Courts should be reluctant to split hairs in favor of those charged with serious crimes. The last few years have shown some progress in the direction of safeguarding the people from its avowed enemies, and since the Legislatures have not been slow to respond to this movement, the courts likewise should not be found lagging in the rear of this march of progress; they should not regard themselves hidebound by precedents not based on sound reasoning, but which were so decided because of earlier cases that have since been repudiated. If this defendant should be twice convicted — once on the charge of conspiracy and again on the charge of grand larceny — the judges who impose sentence may be safely trusted to see to it that his punishment in the one case is taken into account when sentence is imposed in the other.

Counsel for the defendant urges the rule of stare decisis.

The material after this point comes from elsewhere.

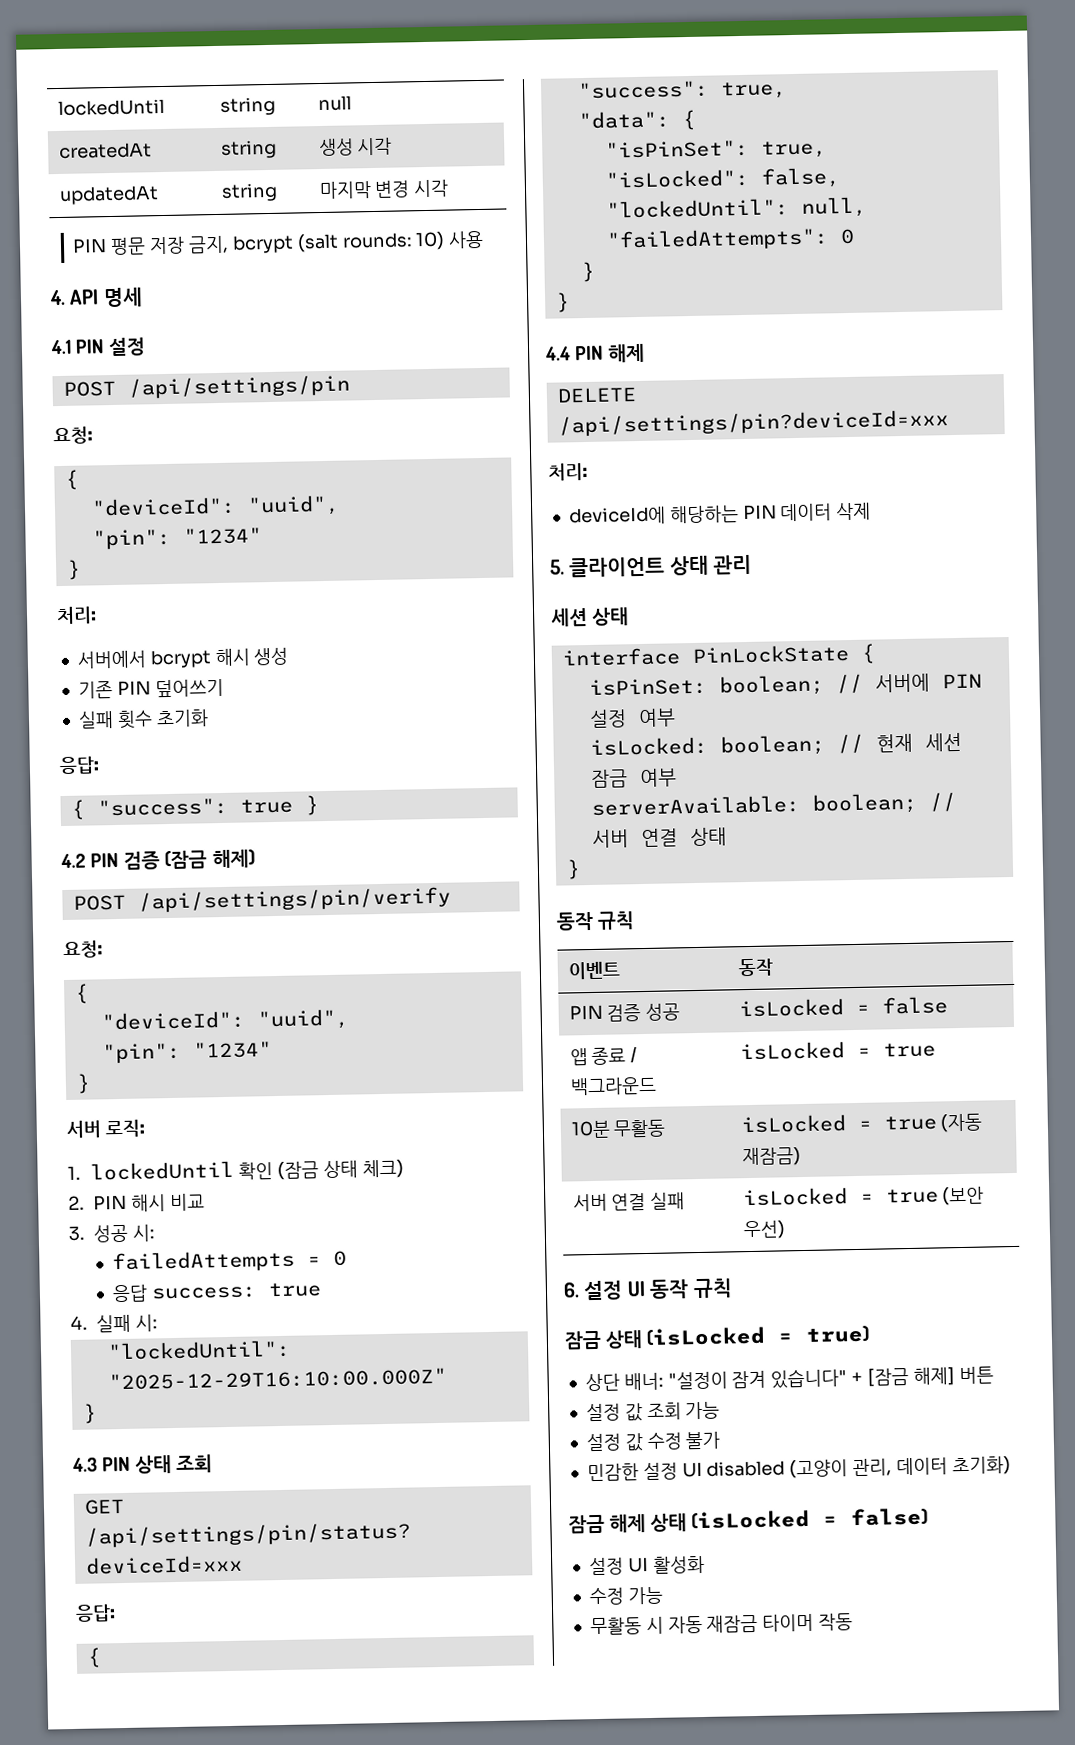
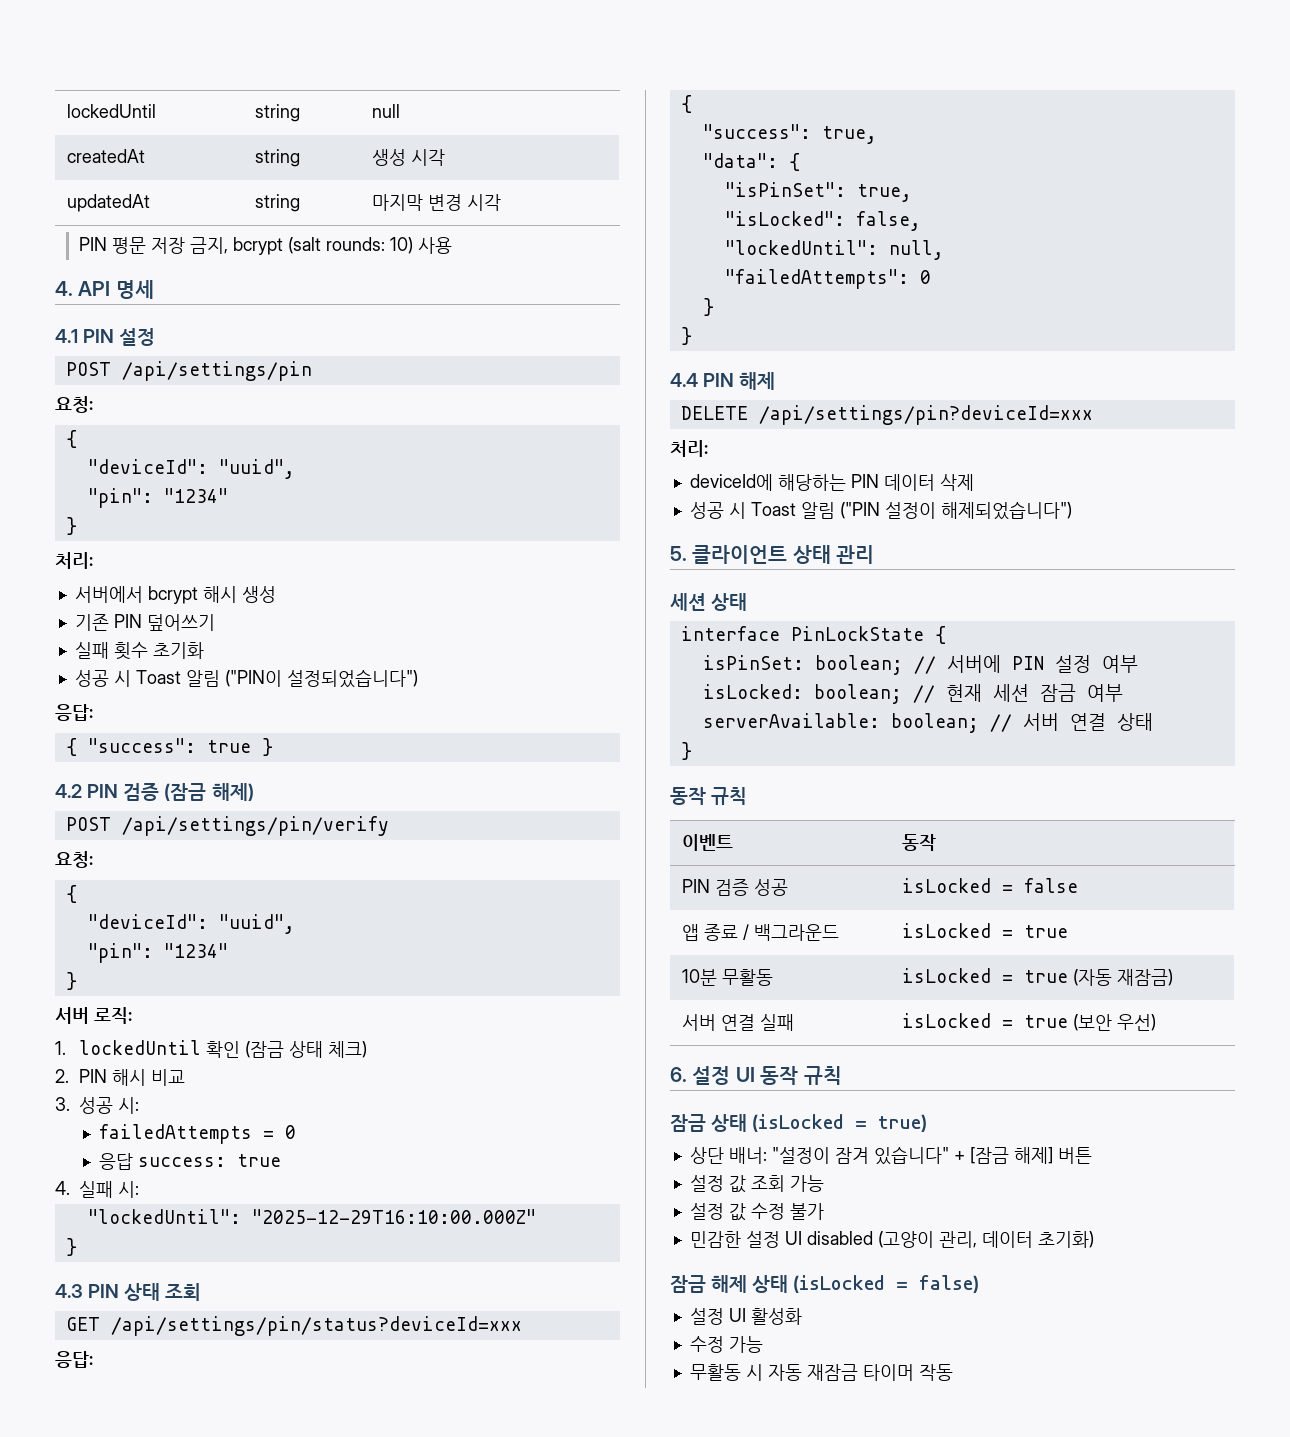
+ 성공 시 Toast 알림 ("PIN이 설정되었습니다")
+ 성공 시 Toast 알림 ("PIN 설정이 해제되었습니다")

One can readily understand'why, in the law of property for instance, the rule of stare decisis should be held sacred. Men make contracts, draw wills, mortgage lands, all having in mind definite principles of *248law, and rules of construction now hoary with age, which arbitrary though they may be, have stood as guideposts for centuries and have become so thoroughly fixed in our common law and so well known that the average person in his daily transactions with other men steers his course accordingly. Landmarks like these cannot be shifted overnight without causing serious confusion in our business relationships, and for that reason logic has sometimes been sacrificed for the sake of certainty and stability. These considerations, however, have no weight in the law of crimes. Men do not violate the Penal Law because they have in mind some long-standing but arbitrary refinements of construction that have but little sound reasoning behind them and which are found in out-of-the-way opinions known only to the student of law. Where constitutional or fundamental rights are not threatened the courts are under no obligation to those accused of crime to cling to outworn technicalities and fine-spun theories which have long since been abandoned by those very tribunals that once proclaimed them.

For these reasons I hold that there has been no merger of the conspiracy charge into that of grand larceny. The motion to dismiss this complaint is, therefore, denied.